-------- Source material --------
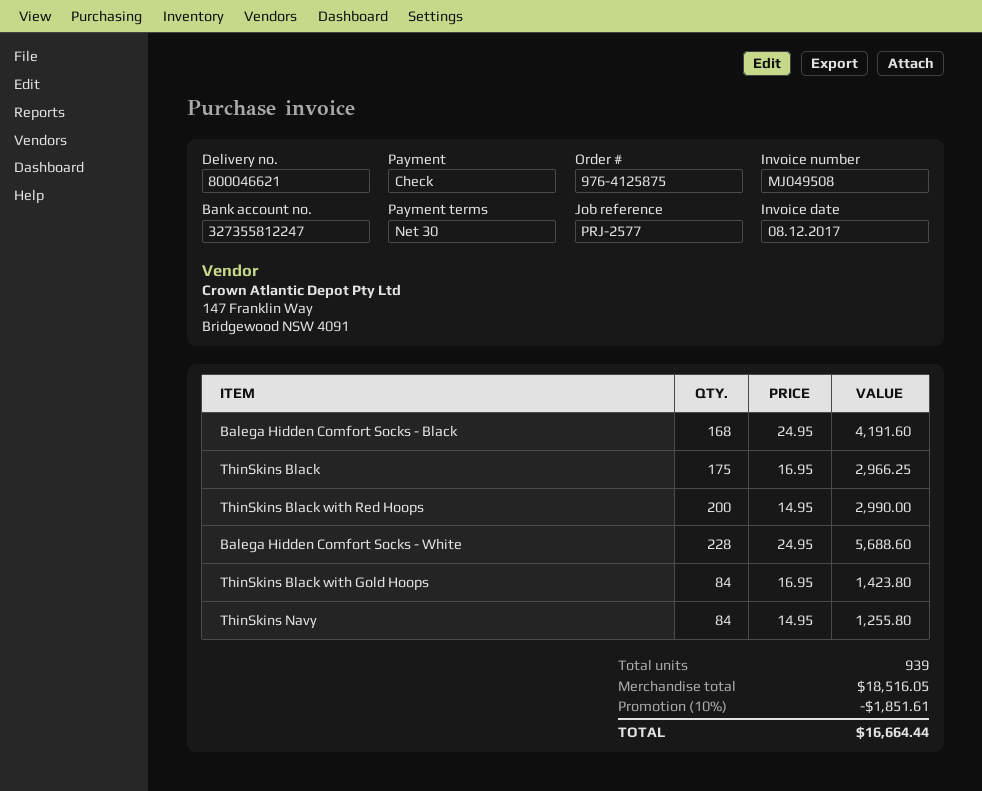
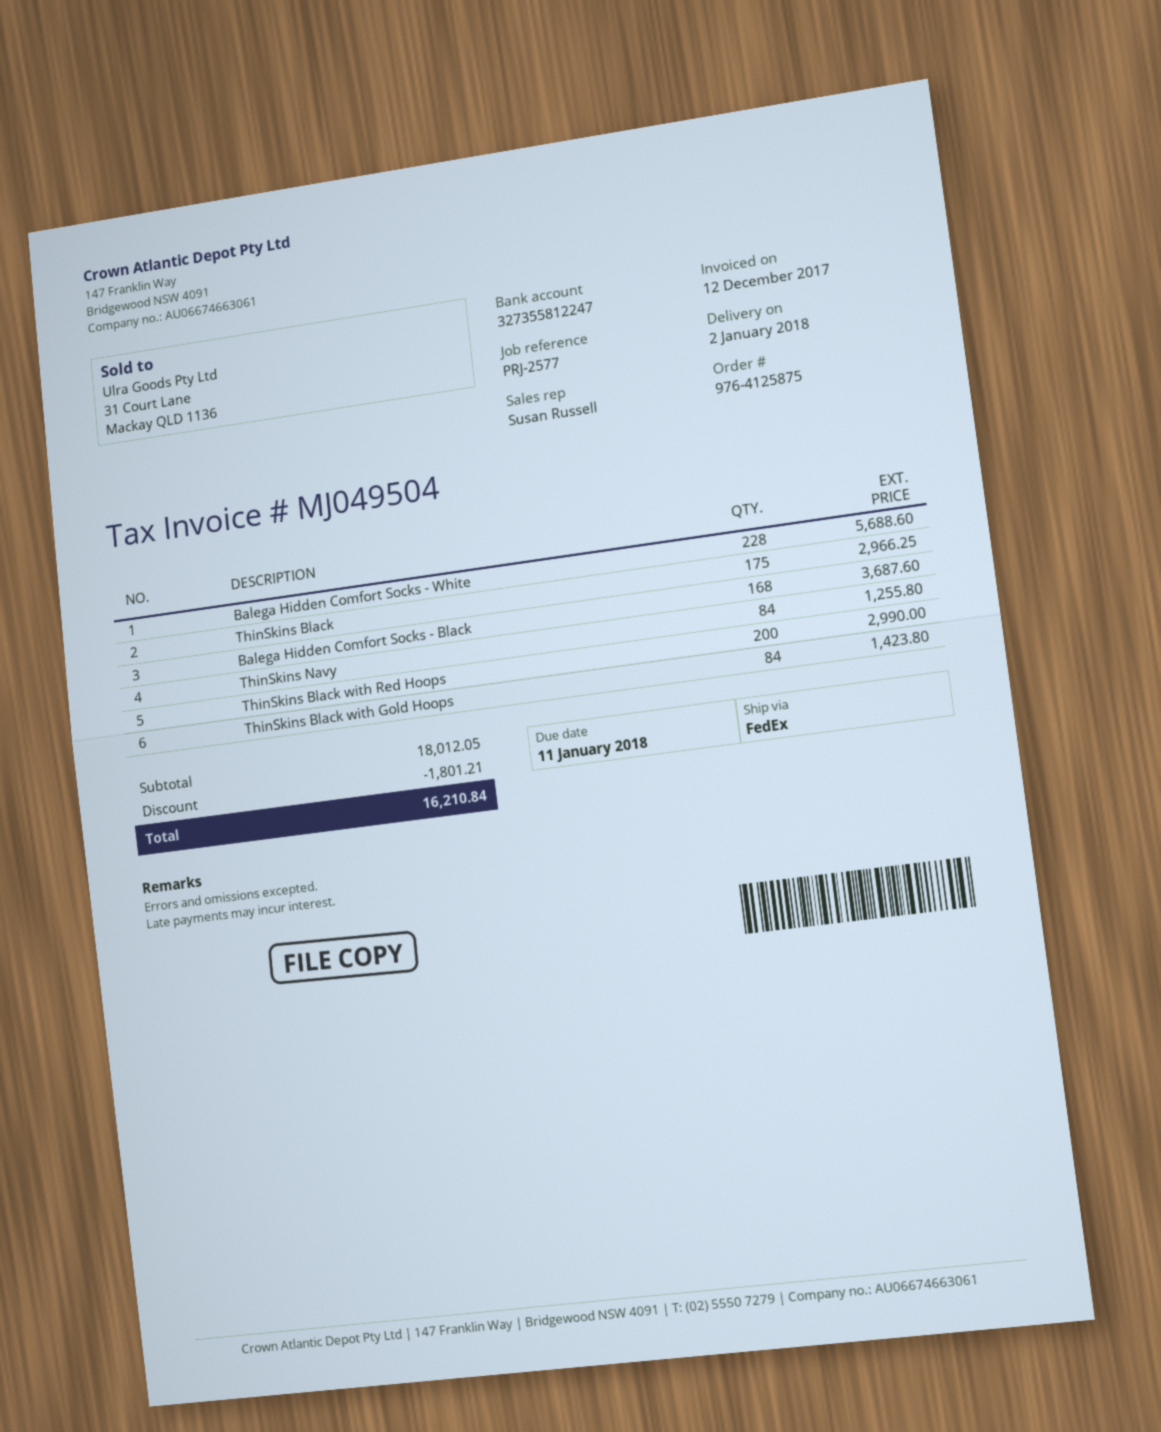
invoice number: MJ049508 -> MJ049504
invoice date: 2017-12-08 -> 2017-12-12
Balega Hidden Comfort Socks - Black: 168 for 4191.60 -> 168 for 3687.60
subtotal: 18516.05 -> 18012.05
discount: 1851.61 -> 1801.21
total: 16664.44 -> 16210.84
--------
◆ Activity:
Please print each entry exactly as given and keep pictures out of it.

◆ Your solution:
invoice number: MJ049508 -> MJ049504
invoice date: 2017-12-08 -> 2017-12-12
Balega Hidden Comfort Socks - Black: 168 for 4191.60 -> 168 for 3687.60
subtotal: 18516.05 -> 18012.05
discount: 1851.61 -> 1801.21
total: 16664.44 -> 16210.84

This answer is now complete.